Items listed in a dataset:
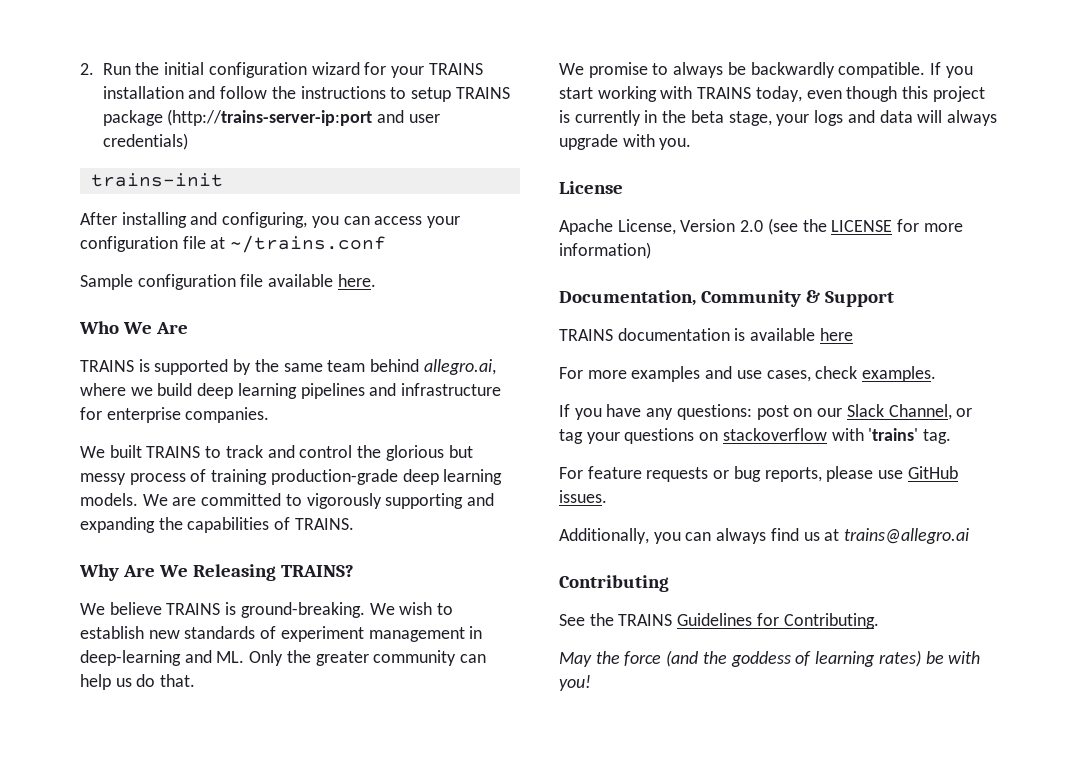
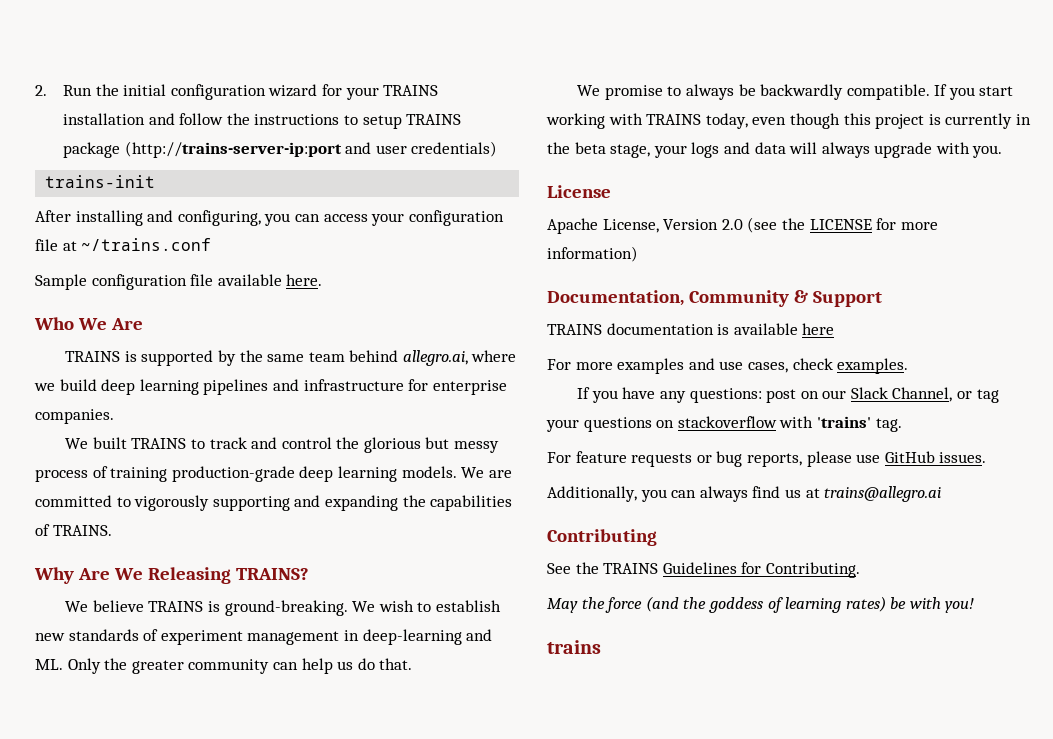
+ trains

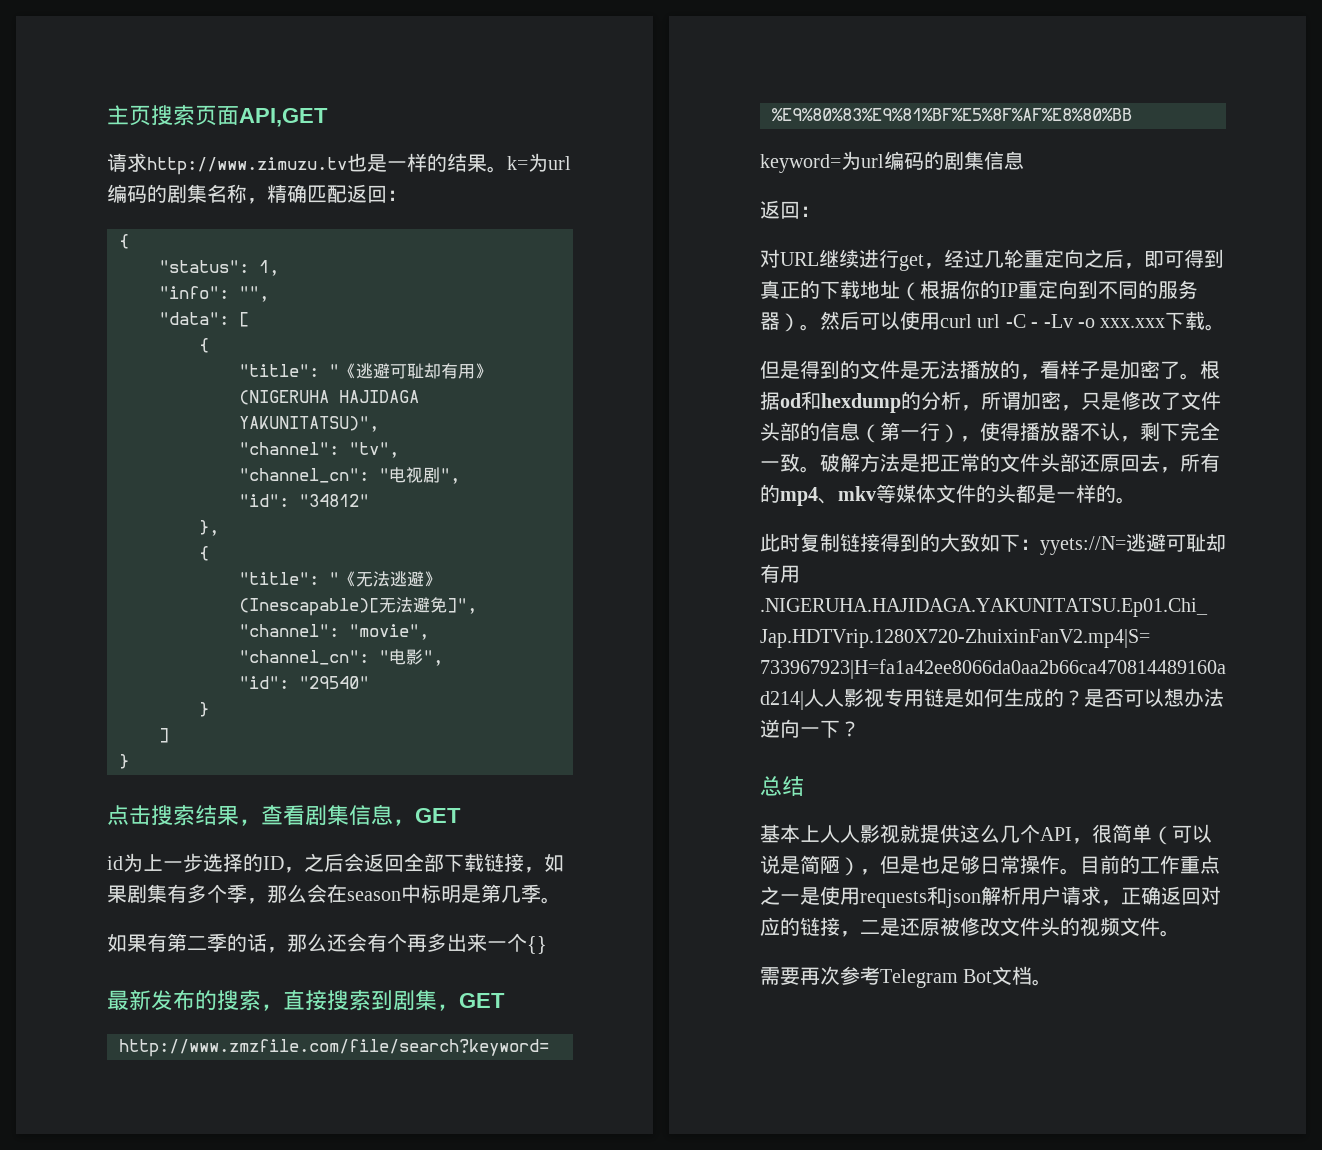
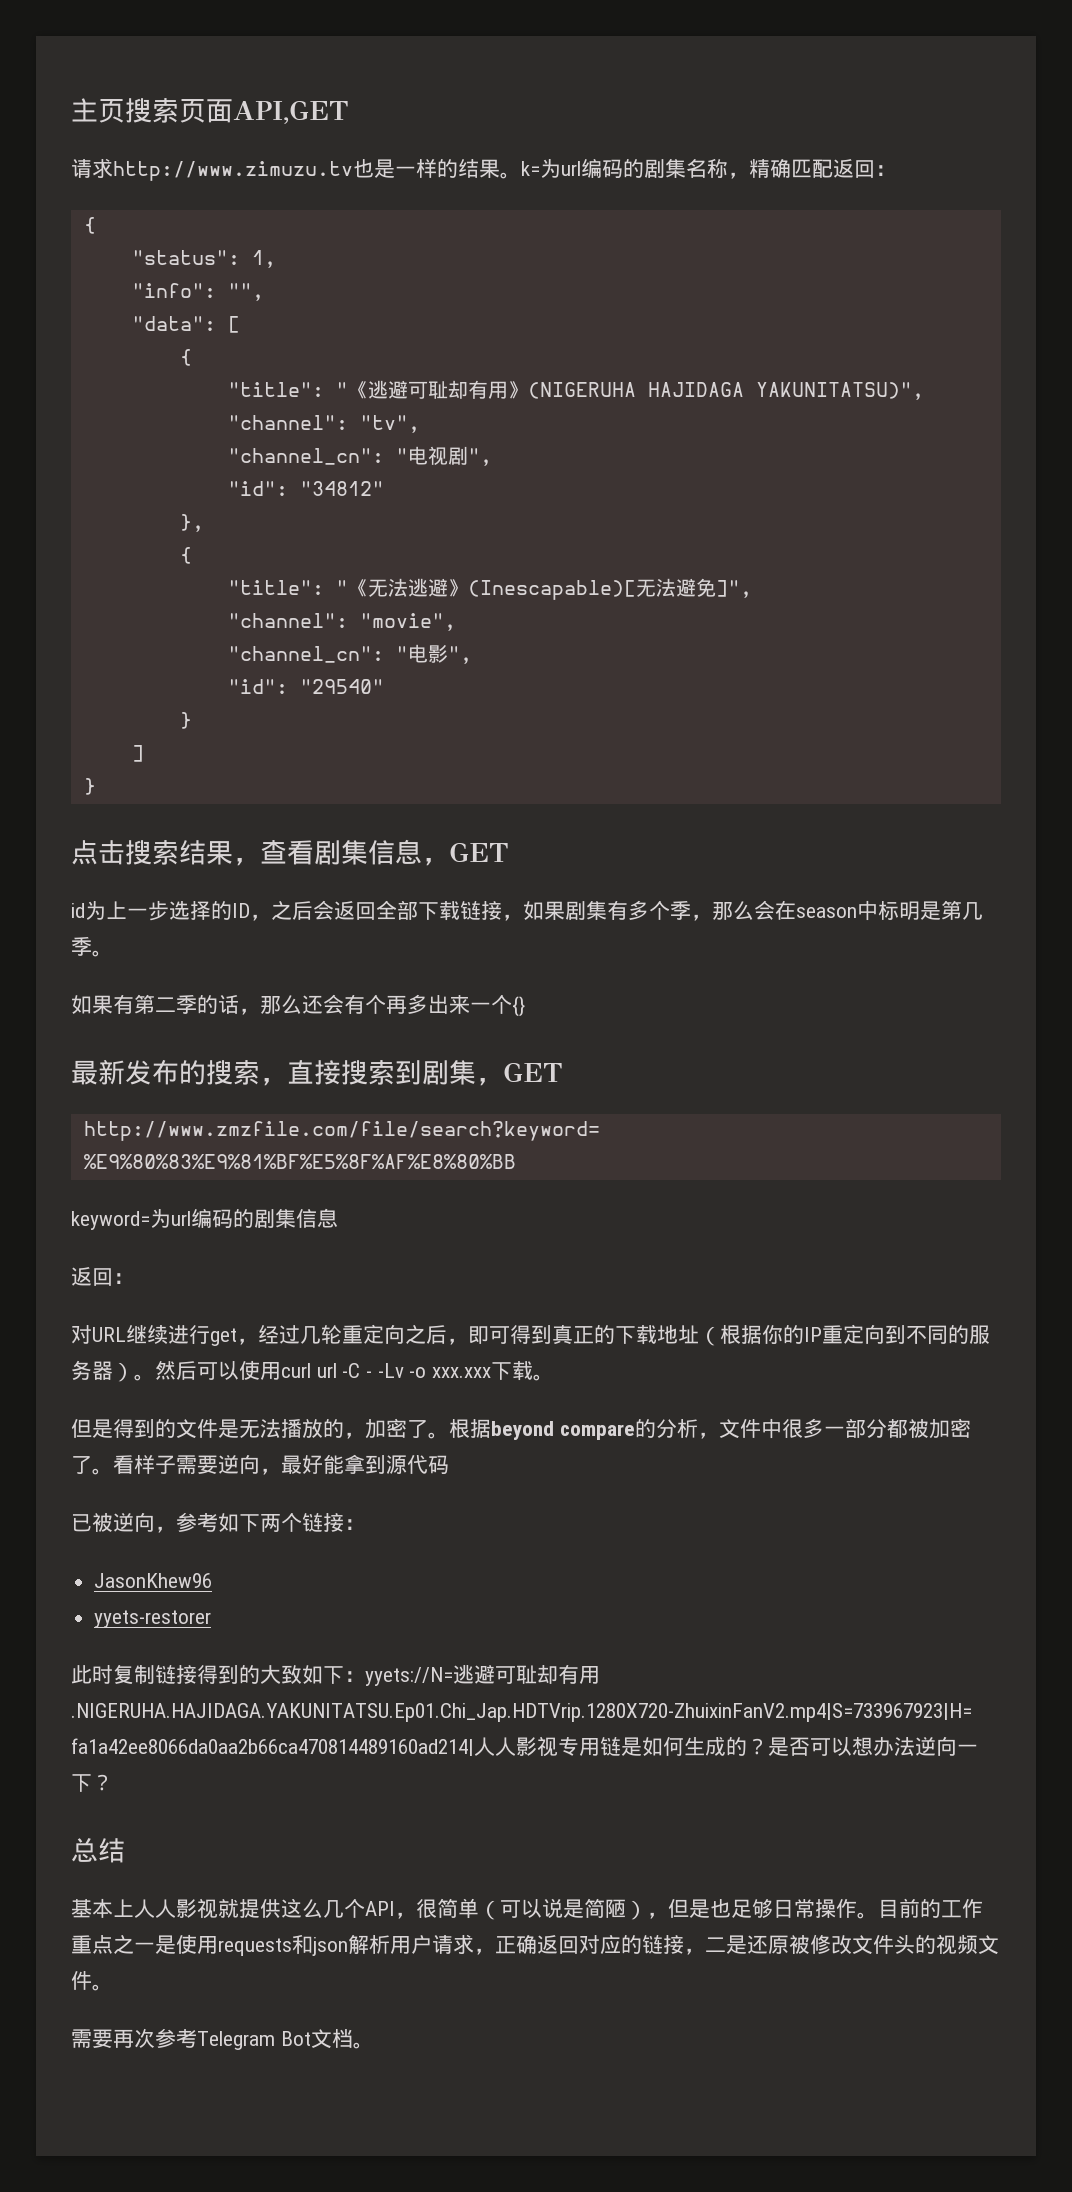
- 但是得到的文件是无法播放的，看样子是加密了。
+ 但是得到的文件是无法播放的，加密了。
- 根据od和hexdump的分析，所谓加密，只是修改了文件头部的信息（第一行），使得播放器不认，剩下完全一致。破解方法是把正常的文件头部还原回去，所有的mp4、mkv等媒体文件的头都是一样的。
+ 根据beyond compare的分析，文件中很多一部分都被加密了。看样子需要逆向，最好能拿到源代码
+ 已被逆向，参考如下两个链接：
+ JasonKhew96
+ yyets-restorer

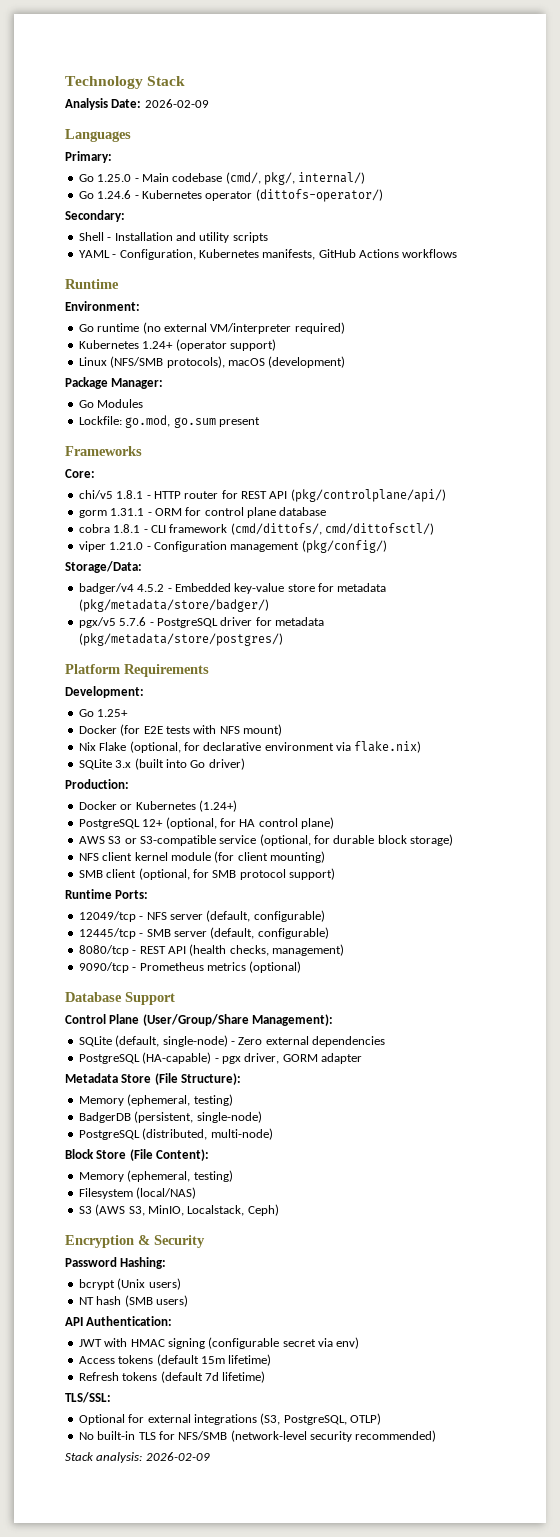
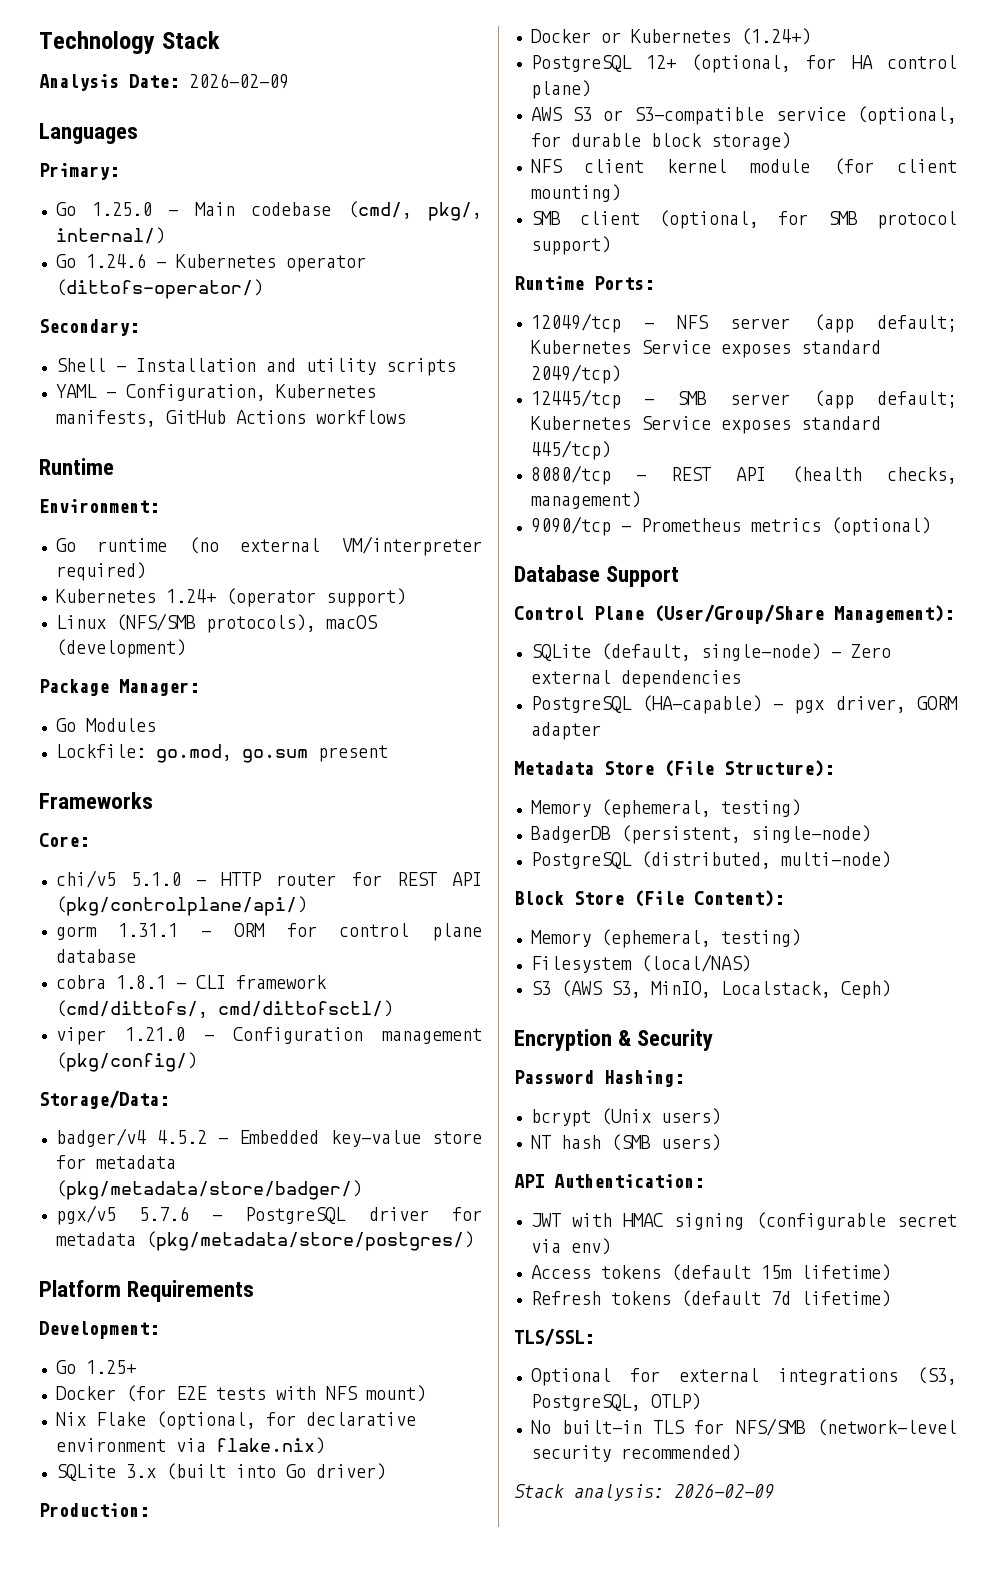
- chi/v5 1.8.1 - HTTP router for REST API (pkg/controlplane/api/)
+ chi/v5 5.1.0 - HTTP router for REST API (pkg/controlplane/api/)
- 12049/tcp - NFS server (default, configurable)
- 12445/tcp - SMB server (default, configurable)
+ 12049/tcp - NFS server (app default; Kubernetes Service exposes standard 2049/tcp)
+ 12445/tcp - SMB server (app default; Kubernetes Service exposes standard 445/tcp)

PROBLEM TO SOLVE:
Write out all the records again, exactly, minus any pictures.

ANSWER AREA:
+ trains

- 但是得到的文件是无法播放的，看样子是加密了。
+ 但是得到的文件是无法播放的，加密了。
- 根据od和hexdump的分析，所谓加密，只是修改了文件头部的信息（第一行），使得播放器不认，剩下完全一致。破解方法是把正常的文件头部还原回去，所有的mp4、mkv等媒体文件的头都是一样的。
+ 根据beyond compare的分析，文件中很多一部分都被加密了。看样子需要逆向，最好能拿到源代码
+ 已被逆向，参考如下两个链接：
+ JasonKhew96
+ yyets-restorer

- chi/v5 1.8.1 - HTTP router for REST API (pkg/controlplane/api/)
+ chi/v5 5.1.0 - HTTP router for REST API (pkg/controlplane/api/)
- 12049/tcp - NFS server (default, configurable)
- 12445/tcp - SMB server (default, configurable)
+ 12049/tcp - NFS server (app default; Kubernetes Service exposes standard 2049/tcp)
+ 12445/tcp - SMB server (app default; Kubernetes Service exposes standard 445/tcp)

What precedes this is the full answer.